### THE PROBLEM:
Whatever the records below hold, copy it all out exactly.

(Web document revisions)
= Beginning of Section =

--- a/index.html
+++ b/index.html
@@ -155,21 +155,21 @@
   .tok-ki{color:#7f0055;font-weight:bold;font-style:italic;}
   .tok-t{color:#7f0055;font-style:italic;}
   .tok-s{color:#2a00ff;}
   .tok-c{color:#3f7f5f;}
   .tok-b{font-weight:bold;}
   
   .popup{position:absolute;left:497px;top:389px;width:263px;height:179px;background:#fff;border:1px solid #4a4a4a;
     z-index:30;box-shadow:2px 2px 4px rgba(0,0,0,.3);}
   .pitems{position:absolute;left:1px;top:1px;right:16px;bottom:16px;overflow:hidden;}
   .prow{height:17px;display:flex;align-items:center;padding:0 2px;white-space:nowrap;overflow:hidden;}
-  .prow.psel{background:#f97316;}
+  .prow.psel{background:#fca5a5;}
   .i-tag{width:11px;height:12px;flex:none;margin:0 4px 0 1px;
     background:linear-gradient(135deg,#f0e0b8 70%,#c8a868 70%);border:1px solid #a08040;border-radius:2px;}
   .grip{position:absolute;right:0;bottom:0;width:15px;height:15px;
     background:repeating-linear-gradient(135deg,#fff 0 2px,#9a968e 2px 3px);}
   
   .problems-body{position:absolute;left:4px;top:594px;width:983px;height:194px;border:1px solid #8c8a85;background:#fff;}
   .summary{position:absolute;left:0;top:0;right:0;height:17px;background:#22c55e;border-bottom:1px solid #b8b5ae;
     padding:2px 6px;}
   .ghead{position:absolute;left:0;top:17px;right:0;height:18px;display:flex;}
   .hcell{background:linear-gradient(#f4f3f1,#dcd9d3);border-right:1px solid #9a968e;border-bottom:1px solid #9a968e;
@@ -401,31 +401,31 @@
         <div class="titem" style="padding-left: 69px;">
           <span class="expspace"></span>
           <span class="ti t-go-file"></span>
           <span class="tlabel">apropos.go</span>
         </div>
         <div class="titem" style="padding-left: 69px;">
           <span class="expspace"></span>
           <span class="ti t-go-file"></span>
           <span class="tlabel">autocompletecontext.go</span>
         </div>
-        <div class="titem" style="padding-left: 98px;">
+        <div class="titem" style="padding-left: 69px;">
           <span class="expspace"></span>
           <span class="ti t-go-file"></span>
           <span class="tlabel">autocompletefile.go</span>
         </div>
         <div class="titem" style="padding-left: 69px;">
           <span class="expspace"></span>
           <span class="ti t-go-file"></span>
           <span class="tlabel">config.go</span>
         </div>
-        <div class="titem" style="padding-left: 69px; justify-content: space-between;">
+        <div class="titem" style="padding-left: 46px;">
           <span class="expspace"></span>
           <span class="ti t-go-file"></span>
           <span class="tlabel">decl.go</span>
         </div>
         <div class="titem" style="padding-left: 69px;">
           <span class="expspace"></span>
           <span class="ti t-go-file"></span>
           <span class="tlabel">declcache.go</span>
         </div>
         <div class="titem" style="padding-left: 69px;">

= End of Section =

### FINISHED TASK:
--- a/index.html
+++ b/index.html
@@ -155,21 +155,21 @@
   .tok-ki{color:#7f0055;font-weight:bold;font-style:italic;}
   .tok-t{color:#7f0055;font-style:italic;}
   .tok-s{color:#2a00ff;}
   .tok-c{color:#3f7f5f;}
   .tok-b{font-weight:bold;}
   
   .popup{position:absolute;left:497px;top:389px;width:263px;height:179px;background:#fff;border:1px solid #4a4a4a;
     z-index:30;box-shadow:2px 2px 4px rgba(0,0,0,.3);}
   .pitems{position:absolute;left:1px;top:1px;right:16px;bottom:16px;overflow:hidden;}
   .prow{height:17px;display:flex;align-items:center;padding:0 2px;white-space:nowrap;overflow:hidden;}
-  .prow.psel{background:#f97316;}
+  .prow.psel{background:#fca5a5;}
   .i-tag{width:11px;height:12px;flex:none;margin:0 4px 0 1px;
     background:linear-gradient(135deg,#f0e0b8 70%,#c8a868 70%);border:1px solid #a08040;border-radius:2px;}
   .grip{position:absolute;right:0;bottom:0;width:15px;height:15px;
     background:repeating-linear-gradient(135deg,#fff 0 2px,#9a968e 2px 3px);}
   
   .problems-body{position:absolute;left:4px;top:594px;width:983px;height:194px;border:1px solid #8c8a85;background:#fff;}
   .summary{position:absolute;left:0;top:0;right:0;height:17px;background:#22c55e;border-bottom:1px solid #b8b5ae;
     padding:2px 6px;}
   .ghead{position:absolute;left:0;top:17px;right:0;height:18px;display:flex;}
   .hcell{background:linear-gradient(#f4f3f1,#dcd9d3);border-right:1px solid #9a968e;border-bottom:1px solid #9a968e;
@@ -401,31 +401,31 @@
         <div class="titem" style="padding-left: 69px;">
           <span class="expspace"></span>
           <span class="ti t-go-file"></span>
           <span class="tlabel">apropos.go</span>
         </div>
         <div class="titem" style="padding-left: 69px;">
           <span class="expspace"></span>
           <span class="ti t-go-file"></span>
           <span class="tlabel">autocompletecontext.go</span>
         </div>
-        <div class="titem" style="padding-left: 98px;">
+        <div class="titem" style="padding-left: 69px;">
           <span class="expspace"></span>
           <span class="ti t-go-file"></span>
           <span class="tlabel">autocompletefile.go</span>
         </div>
         <div class="titem" style="padding-left: 69px;">
           <span class="expspace"></span>
           <span class="ti t-go-file"></span>
           <span class="tlabel">config.go</span>
         </div>
-        <div class="titem" style="padding-left: 69px; justify-content: space-between;">
+        <div class="titem" style="padding-left: 46px;">
           <span class="expspace"></span>
           <span class="ti t-go-file"></span>
           <span class="tlabel">decl.go</span>
         </div>
         <div class="titem" style="padding-left: 69px;">
           <span class="expspace"></span>
           <span class="ti t-go-file"></span>
           <span class="tlabel">declcache.go</span>
         </div>
         <div class="titem" style="padding-left: 69px;">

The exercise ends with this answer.